Lesson I wish I had leanred a long time ago #1,756:
The only thing I can control in this world is how I respond to it.
Seems that trials and tribulations and unfair circumstances have been rearing thier ugly head all over the place lately. I dont know if its because I am hormonal and extra senstive, or because I am such a wretched sinner and God is just working very dilligently to teach me a well deserved lesson.
Either way, they are here, and I need to deal with it.
I have stayed away from my mommy blog very intentionally as of late.
I want my blog to be a source of happiness, honesty, and inspiration… not me complaining about every single little things that goes wrong. And when I feel that critical spirit encroaching into my speech and thoughts, I try to limit my interaction with the world.
Sometimes its easier to dwell in it. Sometimes its easier to sit and complain then to find a solution.
And a lot of times, its just plain easier to blame circumstances then to blame the way I reacted to them.

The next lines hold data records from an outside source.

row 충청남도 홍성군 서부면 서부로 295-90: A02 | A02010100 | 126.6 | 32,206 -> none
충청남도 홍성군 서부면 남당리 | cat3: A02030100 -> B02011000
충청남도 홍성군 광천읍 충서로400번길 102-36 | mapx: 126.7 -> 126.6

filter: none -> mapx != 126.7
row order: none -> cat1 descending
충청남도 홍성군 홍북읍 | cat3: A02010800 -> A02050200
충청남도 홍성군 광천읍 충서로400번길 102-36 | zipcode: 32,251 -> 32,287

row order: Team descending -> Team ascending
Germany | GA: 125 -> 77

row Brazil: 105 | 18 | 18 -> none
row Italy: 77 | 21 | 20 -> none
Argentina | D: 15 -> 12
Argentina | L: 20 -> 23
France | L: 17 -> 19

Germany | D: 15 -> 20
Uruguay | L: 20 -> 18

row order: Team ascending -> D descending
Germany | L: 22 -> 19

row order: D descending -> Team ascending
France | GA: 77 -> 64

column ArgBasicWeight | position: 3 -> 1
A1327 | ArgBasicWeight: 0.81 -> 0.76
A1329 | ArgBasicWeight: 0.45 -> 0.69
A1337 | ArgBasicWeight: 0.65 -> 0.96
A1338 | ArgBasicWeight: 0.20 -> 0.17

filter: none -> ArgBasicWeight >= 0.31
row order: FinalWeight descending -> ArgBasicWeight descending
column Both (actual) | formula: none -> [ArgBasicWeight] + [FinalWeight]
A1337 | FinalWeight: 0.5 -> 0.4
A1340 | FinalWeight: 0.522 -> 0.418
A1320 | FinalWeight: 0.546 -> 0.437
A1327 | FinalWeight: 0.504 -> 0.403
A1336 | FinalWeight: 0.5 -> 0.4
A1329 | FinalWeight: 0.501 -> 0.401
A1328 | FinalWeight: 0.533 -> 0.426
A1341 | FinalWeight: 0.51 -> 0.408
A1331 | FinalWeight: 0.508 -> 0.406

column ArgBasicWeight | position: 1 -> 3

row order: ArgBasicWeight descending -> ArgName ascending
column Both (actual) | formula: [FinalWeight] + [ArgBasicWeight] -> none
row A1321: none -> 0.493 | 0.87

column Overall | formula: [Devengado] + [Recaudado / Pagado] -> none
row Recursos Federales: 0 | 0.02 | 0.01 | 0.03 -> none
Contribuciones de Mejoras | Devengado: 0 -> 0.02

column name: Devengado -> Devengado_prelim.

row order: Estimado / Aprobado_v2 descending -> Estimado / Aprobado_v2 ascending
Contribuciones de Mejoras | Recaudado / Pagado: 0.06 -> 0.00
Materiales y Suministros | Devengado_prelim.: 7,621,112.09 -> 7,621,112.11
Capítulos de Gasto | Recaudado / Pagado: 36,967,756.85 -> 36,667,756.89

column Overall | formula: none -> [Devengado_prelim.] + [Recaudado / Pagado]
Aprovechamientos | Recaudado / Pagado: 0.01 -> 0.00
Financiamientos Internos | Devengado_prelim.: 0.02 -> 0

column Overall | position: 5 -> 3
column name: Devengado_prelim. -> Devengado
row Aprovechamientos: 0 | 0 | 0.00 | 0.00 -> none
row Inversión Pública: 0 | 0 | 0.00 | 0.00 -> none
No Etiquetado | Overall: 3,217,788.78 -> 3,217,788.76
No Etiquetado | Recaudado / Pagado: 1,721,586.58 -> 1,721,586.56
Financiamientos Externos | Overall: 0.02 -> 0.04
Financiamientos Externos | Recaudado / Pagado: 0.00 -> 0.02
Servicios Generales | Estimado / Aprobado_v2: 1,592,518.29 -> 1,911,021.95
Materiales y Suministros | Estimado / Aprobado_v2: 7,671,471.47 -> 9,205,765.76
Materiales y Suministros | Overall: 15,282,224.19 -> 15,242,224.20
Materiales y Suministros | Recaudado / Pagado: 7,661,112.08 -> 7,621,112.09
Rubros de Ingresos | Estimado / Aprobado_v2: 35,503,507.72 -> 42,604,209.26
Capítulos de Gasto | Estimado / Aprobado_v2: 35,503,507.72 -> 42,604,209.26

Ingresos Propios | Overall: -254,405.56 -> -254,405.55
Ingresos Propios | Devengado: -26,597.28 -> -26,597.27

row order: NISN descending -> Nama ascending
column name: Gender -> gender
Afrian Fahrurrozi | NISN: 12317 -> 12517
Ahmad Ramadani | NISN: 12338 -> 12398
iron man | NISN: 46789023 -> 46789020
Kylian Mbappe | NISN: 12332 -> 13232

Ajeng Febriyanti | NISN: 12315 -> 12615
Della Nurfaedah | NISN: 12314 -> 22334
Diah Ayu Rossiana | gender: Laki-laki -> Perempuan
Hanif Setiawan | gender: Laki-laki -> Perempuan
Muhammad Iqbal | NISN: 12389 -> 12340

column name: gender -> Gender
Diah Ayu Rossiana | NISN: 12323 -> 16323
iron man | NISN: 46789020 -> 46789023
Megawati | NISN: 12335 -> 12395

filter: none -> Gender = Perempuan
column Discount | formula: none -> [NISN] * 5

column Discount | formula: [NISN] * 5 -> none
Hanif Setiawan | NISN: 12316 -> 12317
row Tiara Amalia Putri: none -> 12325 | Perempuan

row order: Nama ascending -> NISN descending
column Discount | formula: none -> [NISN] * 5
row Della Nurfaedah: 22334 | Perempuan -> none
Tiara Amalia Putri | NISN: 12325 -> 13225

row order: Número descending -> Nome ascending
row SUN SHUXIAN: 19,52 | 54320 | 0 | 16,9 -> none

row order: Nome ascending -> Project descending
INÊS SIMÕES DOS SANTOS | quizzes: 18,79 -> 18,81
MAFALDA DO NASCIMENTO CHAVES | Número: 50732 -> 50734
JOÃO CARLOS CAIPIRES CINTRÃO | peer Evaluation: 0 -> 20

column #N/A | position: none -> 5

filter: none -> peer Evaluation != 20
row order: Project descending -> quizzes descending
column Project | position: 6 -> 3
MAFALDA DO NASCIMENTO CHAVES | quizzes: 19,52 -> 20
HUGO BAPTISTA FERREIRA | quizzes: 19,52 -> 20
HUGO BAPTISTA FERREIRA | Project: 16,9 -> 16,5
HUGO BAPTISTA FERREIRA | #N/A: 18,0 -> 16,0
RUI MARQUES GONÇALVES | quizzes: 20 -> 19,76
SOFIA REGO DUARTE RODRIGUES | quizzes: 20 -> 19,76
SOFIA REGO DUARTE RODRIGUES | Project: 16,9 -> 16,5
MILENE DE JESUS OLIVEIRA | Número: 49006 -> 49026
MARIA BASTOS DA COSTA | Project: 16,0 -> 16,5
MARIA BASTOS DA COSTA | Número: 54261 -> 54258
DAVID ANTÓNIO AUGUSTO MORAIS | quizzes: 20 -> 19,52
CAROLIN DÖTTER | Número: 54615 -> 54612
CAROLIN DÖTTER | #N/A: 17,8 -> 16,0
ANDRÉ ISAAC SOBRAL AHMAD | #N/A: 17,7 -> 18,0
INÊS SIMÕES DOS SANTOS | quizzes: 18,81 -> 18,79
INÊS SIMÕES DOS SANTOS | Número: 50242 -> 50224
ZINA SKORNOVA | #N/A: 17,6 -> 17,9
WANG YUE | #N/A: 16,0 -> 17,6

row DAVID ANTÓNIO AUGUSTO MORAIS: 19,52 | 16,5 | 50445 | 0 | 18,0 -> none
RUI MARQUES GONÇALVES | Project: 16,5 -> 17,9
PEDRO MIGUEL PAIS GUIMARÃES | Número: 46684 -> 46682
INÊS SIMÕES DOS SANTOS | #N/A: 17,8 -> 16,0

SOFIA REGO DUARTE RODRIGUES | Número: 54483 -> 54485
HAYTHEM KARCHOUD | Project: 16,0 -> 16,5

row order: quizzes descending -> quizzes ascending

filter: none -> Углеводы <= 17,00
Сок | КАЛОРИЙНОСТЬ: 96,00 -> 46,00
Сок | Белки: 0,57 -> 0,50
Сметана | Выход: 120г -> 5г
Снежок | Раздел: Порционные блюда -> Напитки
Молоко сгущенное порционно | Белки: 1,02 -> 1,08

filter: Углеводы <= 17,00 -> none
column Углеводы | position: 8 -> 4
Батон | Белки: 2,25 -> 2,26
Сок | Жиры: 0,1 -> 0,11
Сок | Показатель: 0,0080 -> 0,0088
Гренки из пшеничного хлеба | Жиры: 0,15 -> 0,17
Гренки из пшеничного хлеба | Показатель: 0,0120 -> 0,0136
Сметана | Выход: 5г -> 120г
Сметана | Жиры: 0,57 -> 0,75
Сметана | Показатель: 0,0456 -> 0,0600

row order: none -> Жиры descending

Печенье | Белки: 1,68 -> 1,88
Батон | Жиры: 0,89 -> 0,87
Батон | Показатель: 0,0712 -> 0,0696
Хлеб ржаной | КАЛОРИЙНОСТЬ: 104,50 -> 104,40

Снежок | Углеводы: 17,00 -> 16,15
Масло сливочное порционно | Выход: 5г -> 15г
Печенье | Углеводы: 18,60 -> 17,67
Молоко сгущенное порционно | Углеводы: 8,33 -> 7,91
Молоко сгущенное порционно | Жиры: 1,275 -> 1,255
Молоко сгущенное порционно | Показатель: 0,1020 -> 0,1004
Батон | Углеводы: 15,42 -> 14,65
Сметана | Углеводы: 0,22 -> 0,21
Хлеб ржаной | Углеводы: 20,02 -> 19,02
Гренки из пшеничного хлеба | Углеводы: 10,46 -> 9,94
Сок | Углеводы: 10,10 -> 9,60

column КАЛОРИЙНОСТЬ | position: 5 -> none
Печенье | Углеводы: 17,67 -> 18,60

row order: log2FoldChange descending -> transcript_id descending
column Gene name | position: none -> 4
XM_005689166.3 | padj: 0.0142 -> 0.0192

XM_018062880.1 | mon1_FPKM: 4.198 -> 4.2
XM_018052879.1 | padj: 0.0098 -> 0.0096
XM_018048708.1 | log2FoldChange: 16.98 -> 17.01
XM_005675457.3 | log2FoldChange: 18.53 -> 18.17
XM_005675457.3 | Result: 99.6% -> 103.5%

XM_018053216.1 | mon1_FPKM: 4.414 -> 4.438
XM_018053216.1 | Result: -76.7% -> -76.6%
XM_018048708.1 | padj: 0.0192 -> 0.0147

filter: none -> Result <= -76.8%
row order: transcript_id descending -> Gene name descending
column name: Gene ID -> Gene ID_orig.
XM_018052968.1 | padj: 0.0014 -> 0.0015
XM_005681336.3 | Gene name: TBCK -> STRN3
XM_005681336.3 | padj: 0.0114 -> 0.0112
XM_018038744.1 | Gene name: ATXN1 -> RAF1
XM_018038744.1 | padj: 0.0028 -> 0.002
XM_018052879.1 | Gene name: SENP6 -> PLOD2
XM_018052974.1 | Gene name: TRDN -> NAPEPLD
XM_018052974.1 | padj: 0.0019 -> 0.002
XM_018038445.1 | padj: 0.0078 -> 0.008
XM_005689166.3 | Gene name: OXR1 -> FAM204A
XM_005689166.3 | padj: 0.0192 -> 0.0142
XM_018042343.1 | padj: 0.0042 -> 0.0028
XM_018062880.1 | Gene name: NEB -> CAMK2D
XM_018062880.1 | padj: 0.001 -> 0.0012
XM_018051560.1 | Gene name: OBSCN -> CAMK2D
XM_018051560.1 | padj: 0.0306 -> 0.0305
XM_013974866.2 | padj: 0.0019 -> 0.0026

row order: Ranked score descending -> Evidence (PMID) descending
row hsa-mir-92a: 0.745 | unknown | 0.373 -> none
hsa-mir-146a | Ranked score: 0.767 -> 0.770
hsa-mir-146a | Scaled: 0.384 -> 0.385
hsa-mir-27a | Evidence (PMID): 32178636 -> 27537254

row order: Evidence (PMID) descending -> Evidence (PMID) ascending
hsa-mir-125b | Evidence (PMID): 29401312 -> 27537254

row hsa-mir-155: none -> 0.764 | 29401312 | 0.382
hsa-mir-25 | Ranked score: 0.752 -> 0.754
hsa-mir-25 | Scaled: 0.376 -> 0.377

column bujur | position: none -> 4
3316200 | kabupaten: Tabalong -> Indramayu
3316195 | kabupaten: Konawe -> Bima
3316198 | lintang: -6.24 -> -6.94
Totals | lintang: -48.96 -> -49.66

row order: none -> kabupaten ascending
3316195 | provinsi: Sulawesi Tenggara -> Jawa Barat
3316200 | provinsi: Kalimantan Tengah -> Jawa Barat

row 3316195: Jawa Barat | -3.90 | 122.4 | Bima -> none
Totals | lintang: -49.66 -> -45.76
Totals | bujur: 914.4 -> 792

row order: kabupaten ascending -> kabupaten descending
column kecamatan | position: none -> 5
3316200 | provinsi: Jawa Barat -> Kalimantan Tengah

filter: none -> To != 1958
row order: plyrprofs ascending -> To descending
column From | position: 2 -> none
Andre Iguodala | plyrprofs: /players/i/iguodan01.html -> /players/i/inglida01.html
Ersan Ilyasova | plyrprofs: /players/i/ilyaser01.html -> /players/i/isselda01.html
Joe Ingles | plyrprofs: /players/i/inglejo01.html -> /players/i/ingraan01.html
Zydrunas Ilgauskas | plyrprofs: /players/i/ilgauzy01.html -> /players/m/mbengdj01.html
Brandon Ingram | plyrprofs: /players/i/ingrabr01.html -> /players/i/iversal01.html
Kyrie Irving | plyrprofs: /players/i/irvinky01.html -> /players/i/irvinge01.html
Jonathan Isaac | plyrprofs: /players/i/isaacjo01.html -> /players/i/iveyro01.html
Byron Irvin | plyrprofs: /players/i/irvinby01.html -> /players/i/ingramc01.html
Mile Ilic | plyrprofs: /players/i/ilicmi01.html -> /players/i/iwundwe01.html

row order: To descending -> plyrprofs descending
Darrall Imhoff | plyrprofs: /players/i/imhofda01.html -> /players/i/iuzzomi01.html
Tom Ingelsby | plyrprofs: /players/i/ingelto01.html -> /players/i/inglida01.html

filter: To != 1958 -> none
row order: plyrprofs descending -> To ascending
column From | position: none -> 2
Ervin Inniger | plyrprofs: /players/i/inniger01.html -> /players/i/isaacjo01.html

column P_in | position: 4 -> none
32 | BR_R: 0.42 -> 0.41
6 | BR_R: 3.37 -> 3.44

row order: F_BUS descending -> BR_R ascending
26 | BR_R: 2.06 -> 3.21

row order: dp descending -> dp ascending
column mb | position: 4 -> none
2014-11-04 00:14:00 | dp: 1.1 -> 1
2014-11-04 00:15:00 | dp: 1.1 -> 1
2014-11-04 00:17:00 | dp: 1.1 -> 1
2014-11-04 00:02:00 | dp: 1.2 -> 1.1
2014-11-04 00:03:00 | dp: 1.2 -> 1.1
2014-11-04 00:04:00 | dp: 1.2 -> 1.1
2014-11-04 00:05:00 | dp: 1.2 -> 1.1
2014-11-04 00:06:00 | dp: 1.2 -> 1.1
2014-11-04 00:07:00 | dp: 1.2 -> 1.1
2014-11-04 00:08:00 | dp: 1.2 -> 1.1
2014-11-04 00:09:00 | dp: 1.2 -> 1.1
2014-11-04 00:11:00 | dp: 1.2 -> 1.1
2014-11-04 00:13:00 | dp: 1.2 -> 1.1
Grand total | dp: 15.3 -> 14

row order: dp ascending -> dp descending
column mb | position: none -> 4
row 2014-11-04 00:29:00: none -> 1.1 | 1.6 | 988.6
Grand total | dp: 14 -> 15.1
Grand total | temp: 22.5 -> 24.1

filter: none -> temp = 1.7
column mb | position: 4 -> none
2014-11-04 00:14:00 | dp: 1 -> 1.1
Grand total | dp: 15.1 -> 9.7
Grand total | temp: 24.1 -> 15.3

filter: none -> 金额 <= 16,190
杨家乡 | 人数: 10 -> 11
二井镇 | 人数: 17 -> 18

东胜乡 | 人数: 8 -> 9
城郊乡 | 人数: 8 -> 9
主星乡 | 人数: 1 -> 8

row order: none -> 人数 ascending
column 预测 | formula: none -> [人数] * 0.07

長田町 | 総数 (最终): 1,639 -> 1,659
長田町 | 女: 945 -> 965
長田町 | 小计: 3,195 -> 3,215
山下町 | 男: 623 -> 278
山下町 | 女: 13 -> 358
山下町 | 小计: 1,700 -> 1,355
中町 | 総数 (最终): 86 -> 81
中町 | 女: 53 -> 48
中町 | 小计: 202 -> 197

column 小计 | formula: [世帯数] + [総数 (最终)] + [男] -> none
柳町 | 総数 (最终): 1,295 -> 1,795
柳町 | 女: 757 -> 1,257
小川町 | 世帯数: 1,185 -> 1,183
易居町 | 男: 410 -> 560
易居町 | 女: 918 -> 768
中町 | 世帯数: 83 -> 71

That is where I sit today.
I can pass the critical buck, or I can face the facts that I am exactly where I have put myself emotionally.
I can make a change now… a positive and prayer guided choice… or I can let my circumstances define me.
I think today, I choose grace. I choose kindness. And I choose peace.
Forgive me for not making that choice sooner!
Ephesians 4:29 ESV
Let no corrupting talk come out of your mouths, but only such as is good for building up, as fits the occasion, that it may give grace to those who hear.
I pray that at some point, in something I say or do, I can give grace to those who listen. For I cant even tell you the humbling amount of grace that has been given to me!!